Caroline, puzzled, did as directed. The Texan’s tone brooked no delay or argument.
“Here.” He placed the crayfish tails in her hands. “Hurry out of the woods. Keep everyone from coming here. Show them the crawdads and tell them what a good meal you will have. Explain the gunshots by saying a Texan was showing you how he fired his pistol.”
“Why not tell what happened?”
“Nobody must see these bodies. I’ll explain later, when we have time to talk. Go now. I’ve got to get rid of these dead men.” DeBreen must be kept off-balance. He must not find out about the deaths of his two men.

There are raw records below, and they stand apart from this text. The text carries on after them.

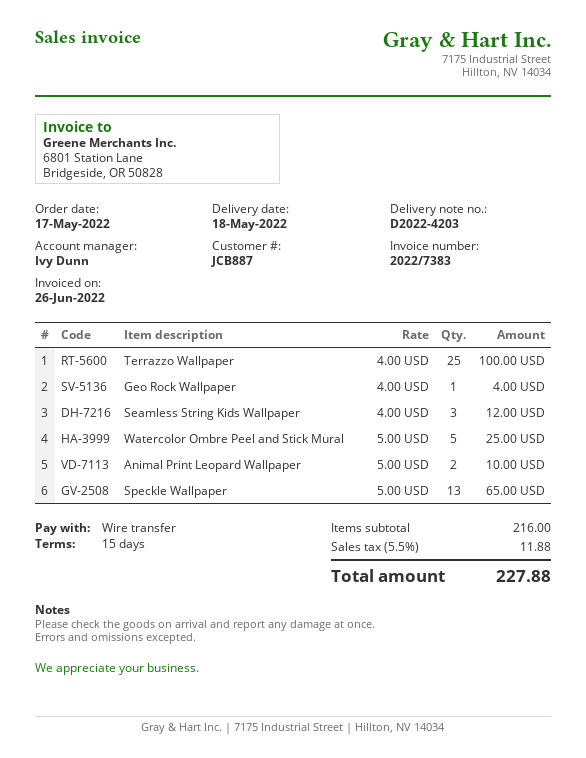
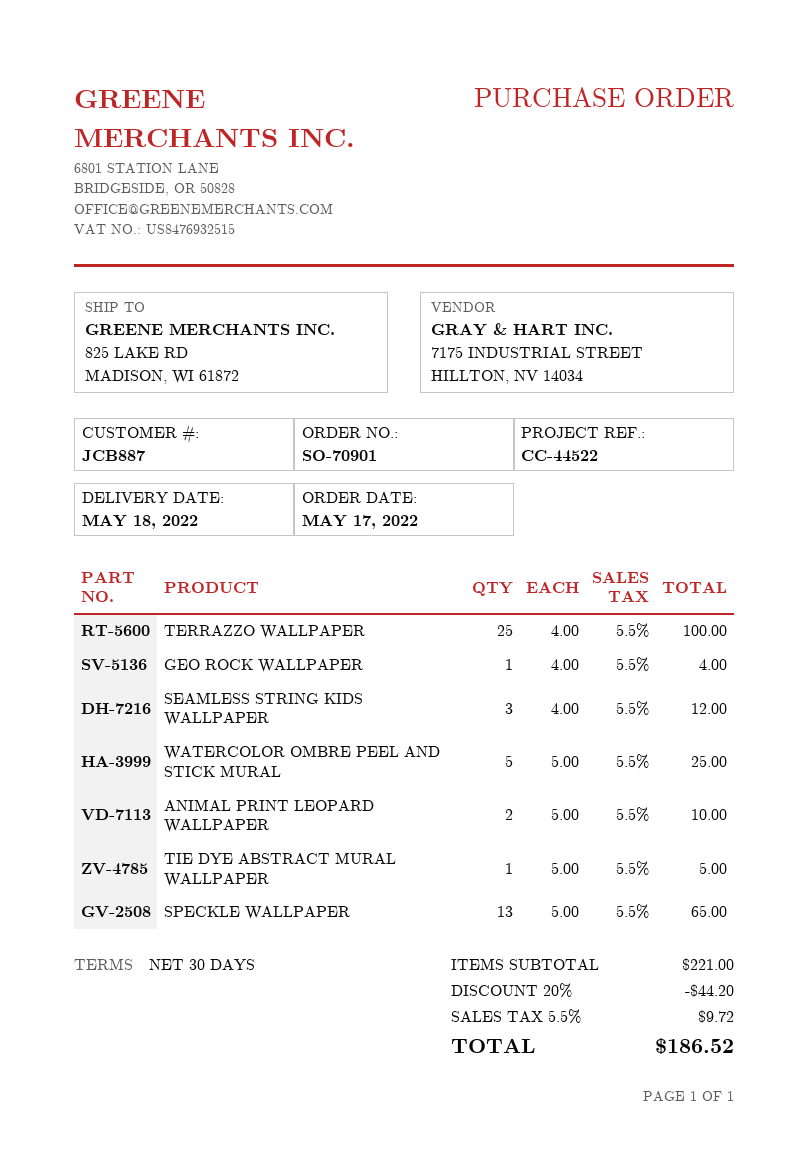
payment terms: 15 days -> 30 days
TIE DYE ABSTRACT MURAL WALLPAPER: none -> 1 x 5.00 = 5.00
subtotal: 216.00 -> 221.00
discount: none -> 20% = 44.20
tax: 5.5% = 11.88 -> 5.5% = 9.72
total: 227.88 -> 186.52

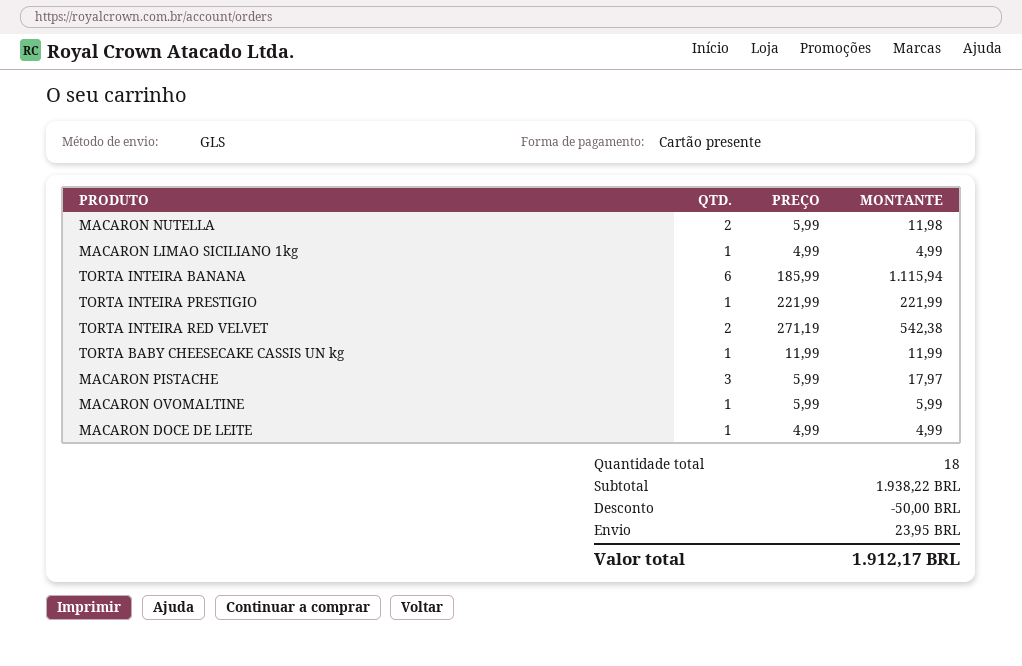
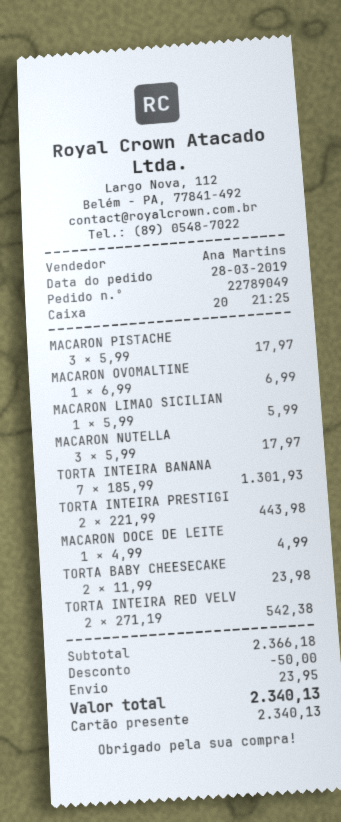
MACARON NUTELLA: 2 x 5.99 = 11.98 -> 3 x 5.99 = 17.97
MACARON LIMAO SICILIANO 1kg: 1 x 4.99 = 4.99 -> 1 x 5.99 = 5.99
TORTA INTEIRA BANANA: 6 x 185.99 = 1115.94 -> 7 x 185.99 = 1301.93
TORTA INTEIRA PRESTIGIO: 1 x 221.99 = 221.99 -> 2 x 221.99 = 443.98
TORTA BABY CHEESECAKE CASSIS UN kg: 1 x 11.99 = 11.99 -> 2 x 11.99 = 23.98
MACARON OVOMALTINE: 1 x 5.99 = 5.99 -> 1 x 6.99 = 6.99
subtotal: 1938.22 -> 2366.18
total: 1912.17 -> 2340.13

Caroline trotted through the woods and broke onto the open prairie. Mathias was walking swiftly from the camp. DeBreen and two of his men were riding toward her. She put a smile on her face and held up the double handful of crayfish tails.
***
Nathan slung one of the bodies over his shoulder and hustled off with it down the stream. When he judged he was far enough away from the killing ground that no one would come to search, he dumped the corpse in a dense patch of briars. A few minutes later the second body lay with the first. He pulled the tangled briars over the two still forms and laid some brush over that. He hoped the buzzards did not find the dead men before the handcart company moved on. He returned and obliterated all sign of the men at the creek.
Blood from the corpses had stained his shirt. He removed the garment and began to wash it in the creek. He was worried. The battle between the Texans and DeBreen’s gang had started. How many of his friends, how many Mormons, would die before the fight ended? Who would win in the end?